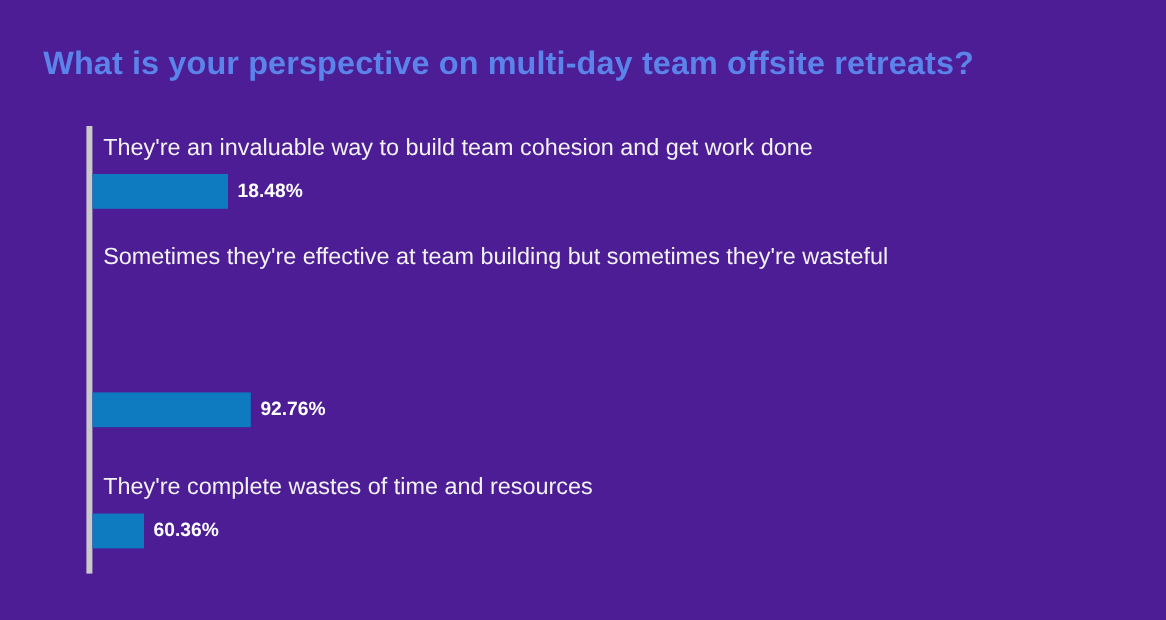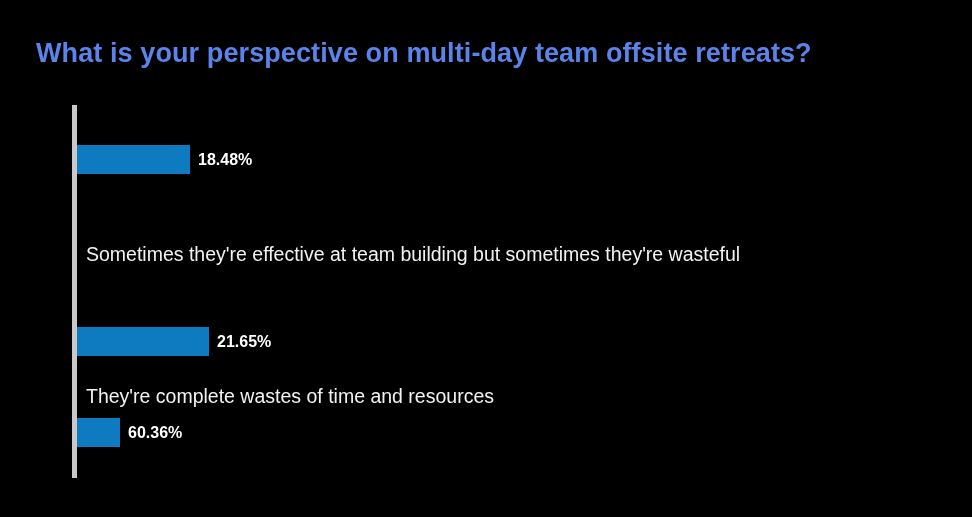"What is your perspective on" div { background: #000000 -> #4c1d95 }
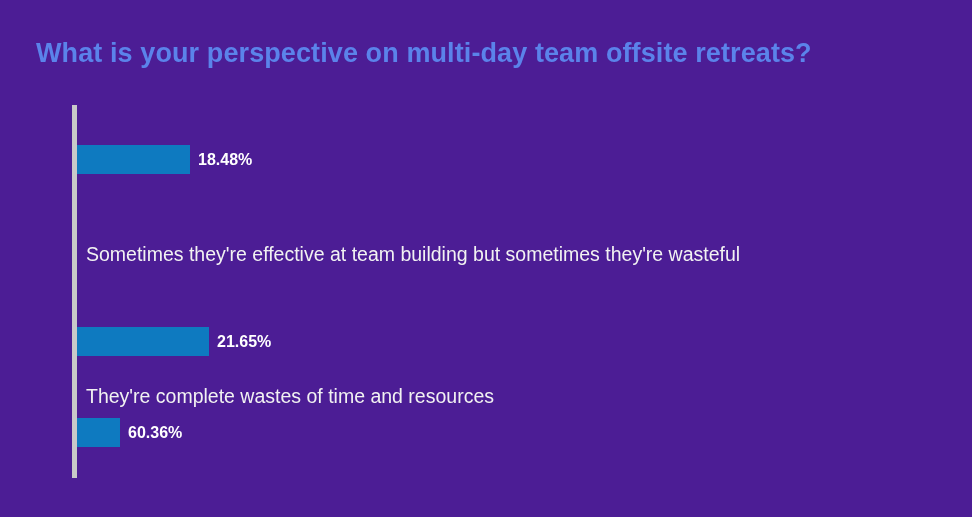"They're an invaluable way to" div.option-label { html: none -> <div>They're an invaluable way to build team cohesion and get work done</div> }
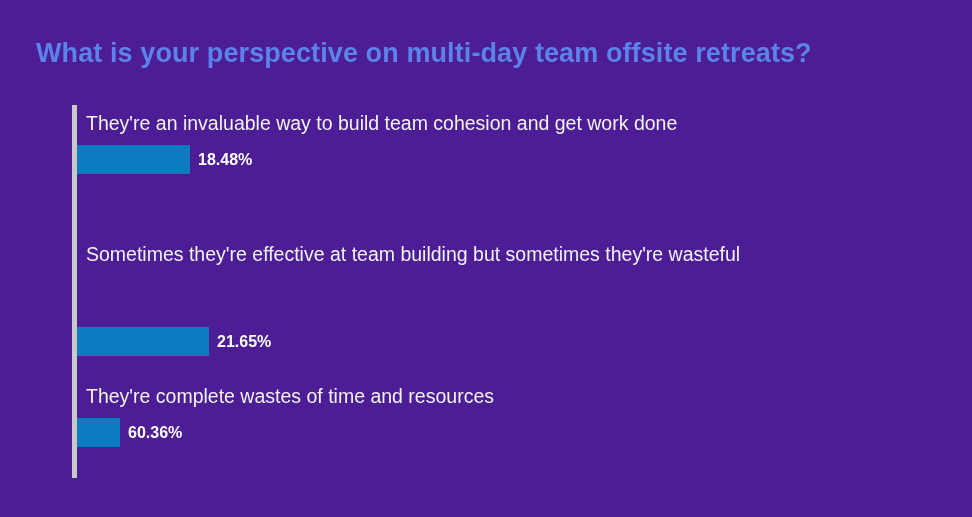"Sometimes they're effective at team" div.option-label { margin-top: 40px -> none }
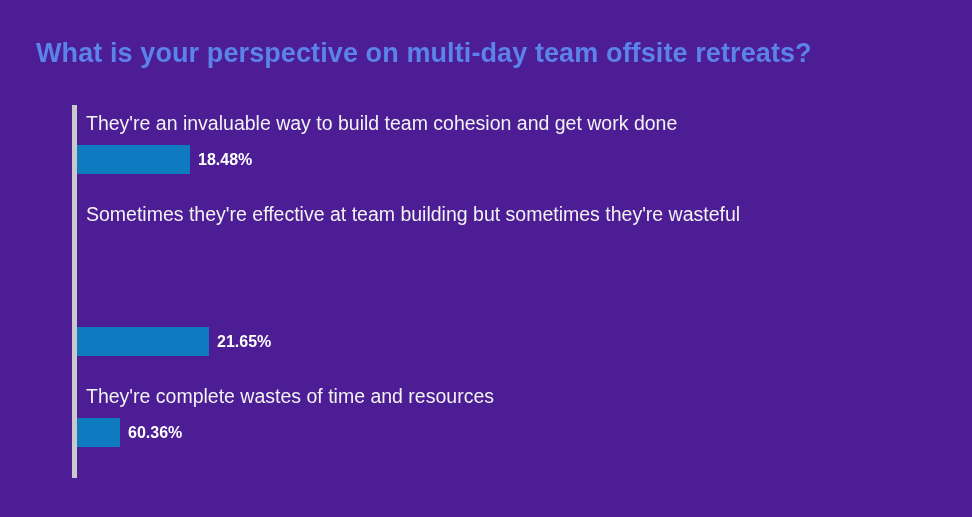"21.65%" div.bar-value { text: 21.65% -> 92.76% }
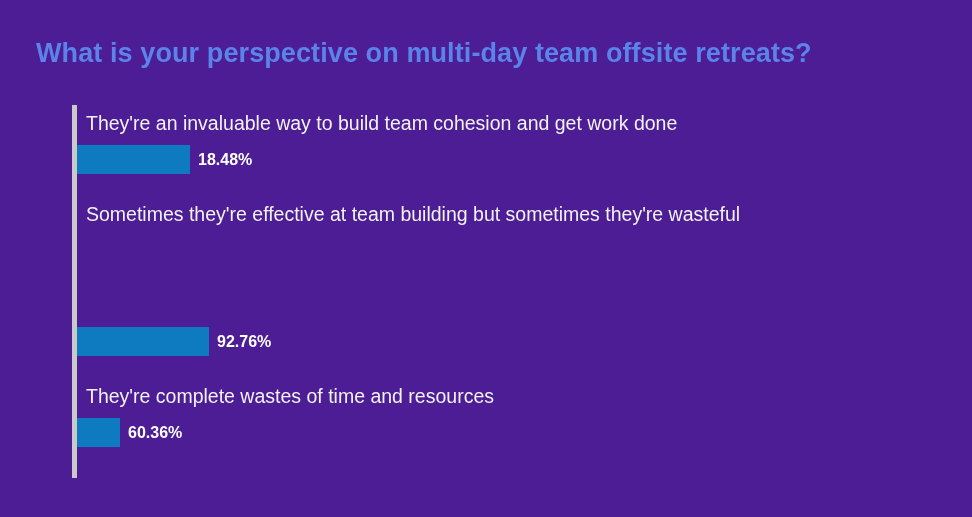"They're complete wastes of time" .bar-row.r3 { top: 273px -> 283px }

● ● ● ● ●

**WHAT THE EXERCISE ASKS:**
For this exercise, retype exactly, and only, the lines from the line with "they're effective at" through the last line of the material above, both included. Pictures stay out.

**RESPONSE FOR THIS EXERCISE:**
"Sometimes they're effective at team" div.option-label { margin-top: 40px -> none }
"21.65%" div.bar-value { text: 21.65% -> 92.76% }
"They're complete wastes of time" .bar-row.r3 { top: 273px -> 283px }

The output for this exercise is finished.